"""

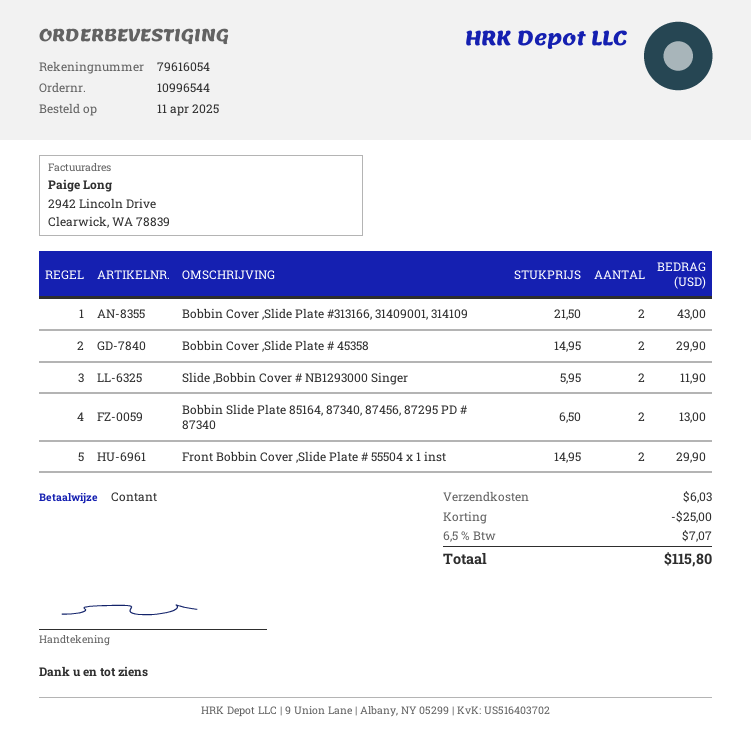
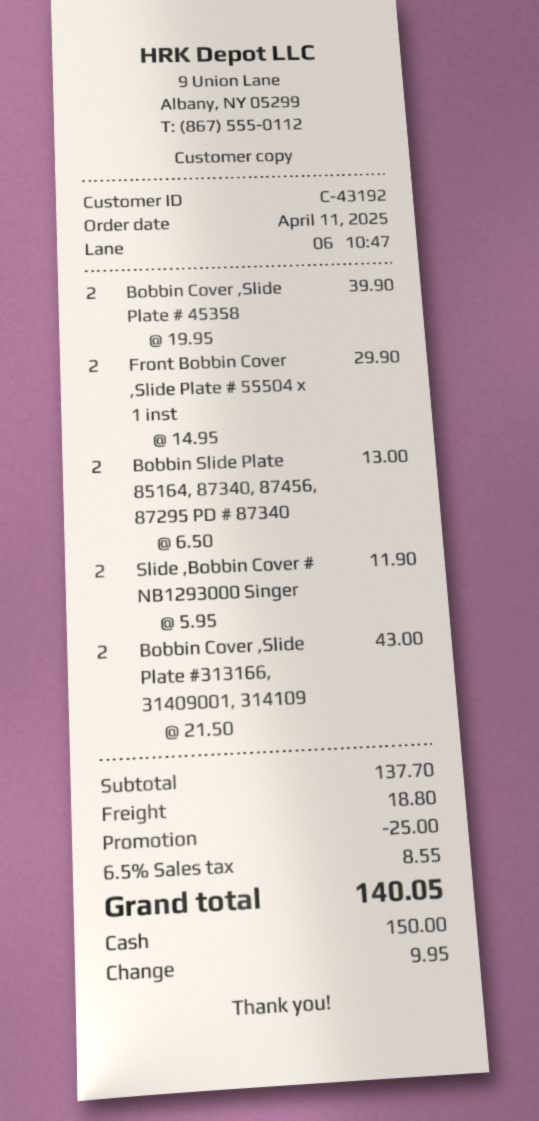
Bobbin Cover ,Slide Plate # 45358: 2 x 14.95 = 29.90 -> 2 x 19.95 = 39.90
shipping: 6.03 -> 18.80
tax: 6.5% = 7.07 -> 6.5% = 8.55
total: 115.80 -> 140.05

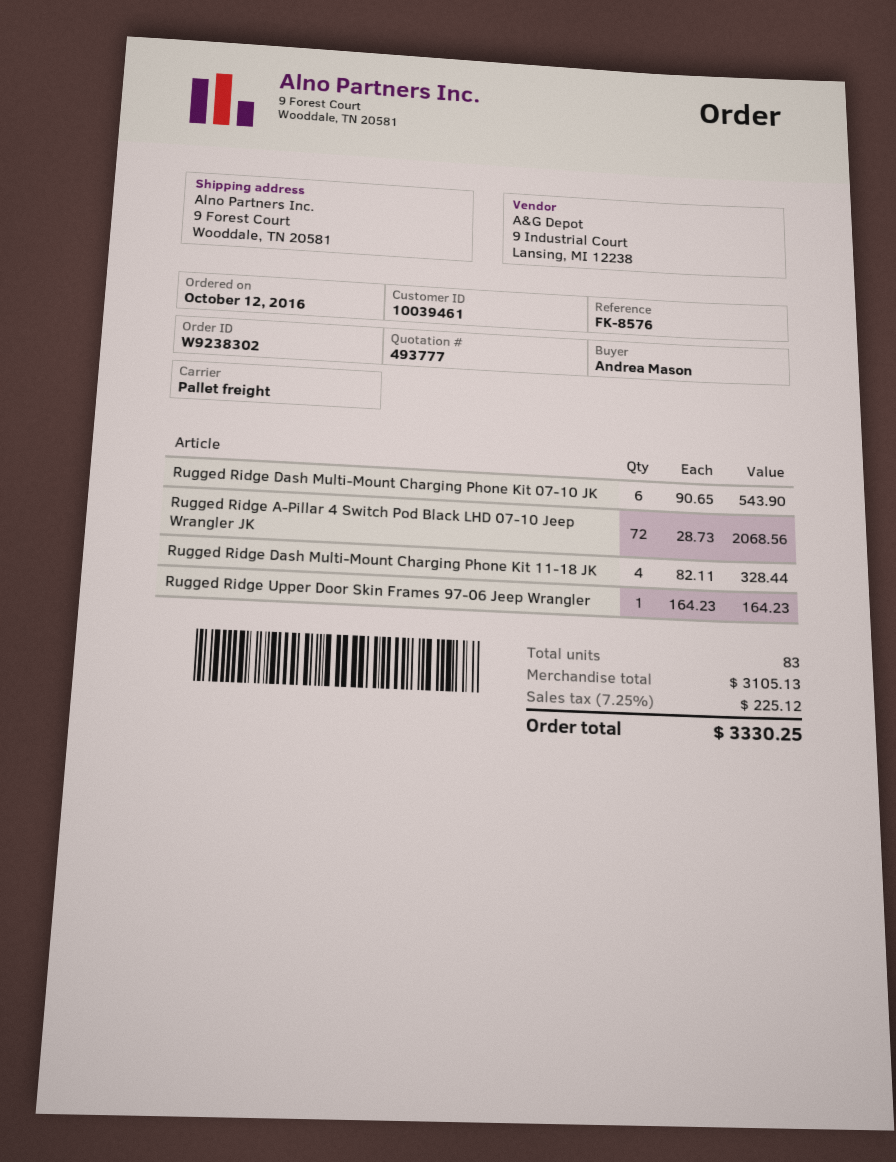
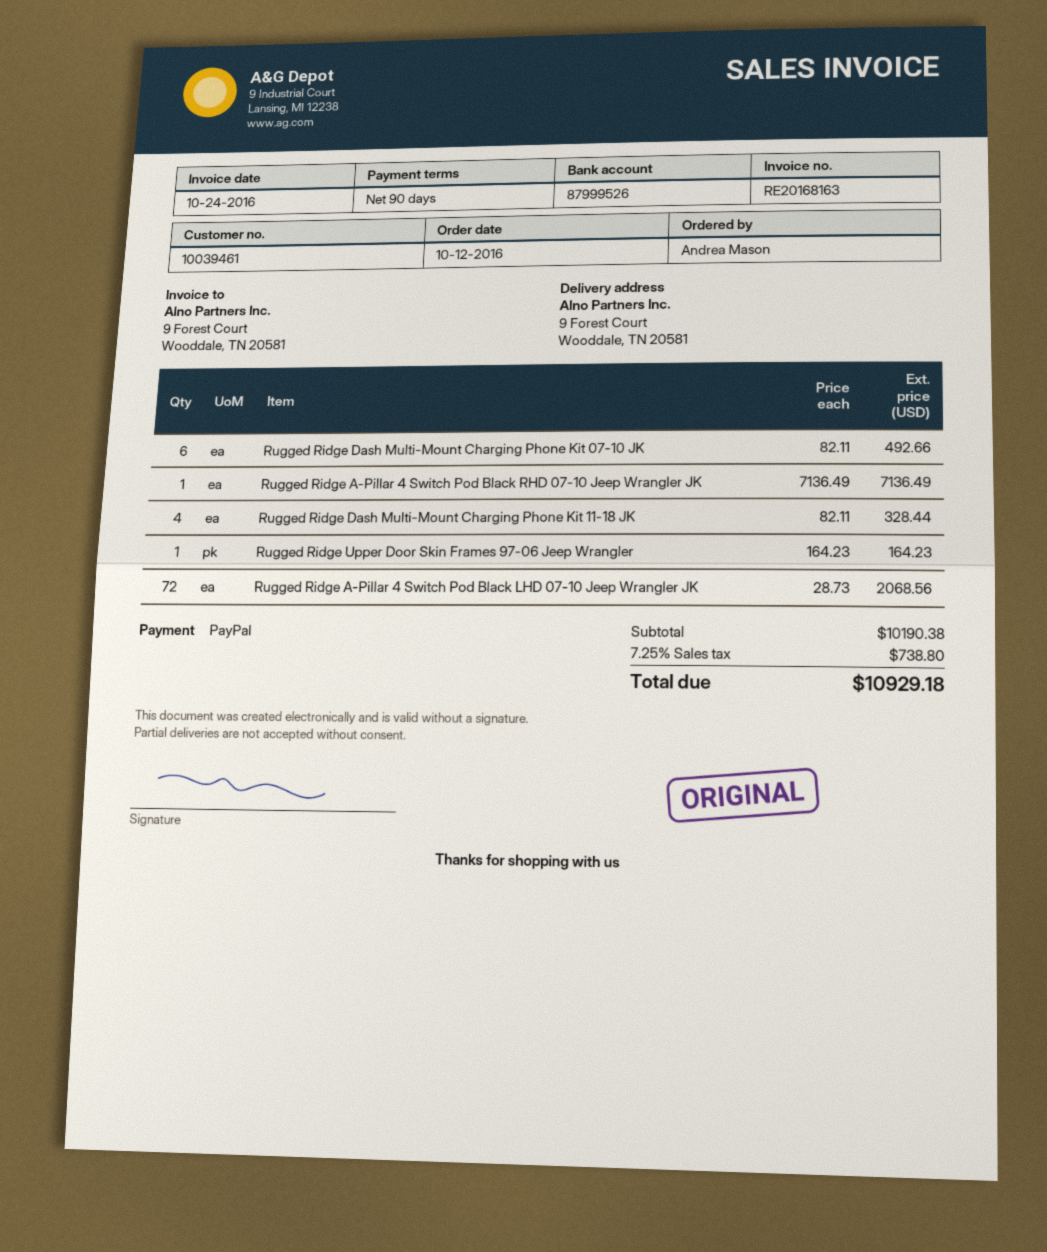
Rugged Ridge Dash Multi-Mount Charging Phone Kit 07-10 JK: 6 x 90.65 = 543.90 -> 6 x 82.11 = 492.66
Rugged Ridge A-Pillar 4 Switch Pod Black RHD 07-10 Jeep Wrangler JK: none -> 1 x 7136.49 = 7136.49
subtotal: 3105.13 -> 10190.38
tax: 7.25% = 225.12 -> 7.25% = 738.80
total: 3330.25 -> 10929.18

"""

• **TASK PROMPT**:
A verbatim copy of the listing, with all pictures removed, is required.

• **RESPONSE TO THIS TASK**:
Bobbin Cover ,Slide Plate # 45358: 2 x 14.95 = 29.90 -> 2 x 19.95 = 39.90
shipping: 6.03 -> 18.80
tax: 6.5% = 7.07 -> 6.5% = 8.55
total: 115.80 -> 140.05

Rugged Ridge Dash Multi-Mount Charging Phone Kit 07-10 JK: 6 x 90.65 = 543.90 -> 6 x 82.11 = 492.66
Rugged Ridge A-Pillar 4 Switch Pod Black RHD 07-10 Jeep Wrangler JK: none -> 1 x 7136.49 = 7136.49
subtotal: 3105.13 -> 10190.38
tax: 7.25% = 225.12 -> 7.25% = 738.80
total: 3330.25 -> 10929.18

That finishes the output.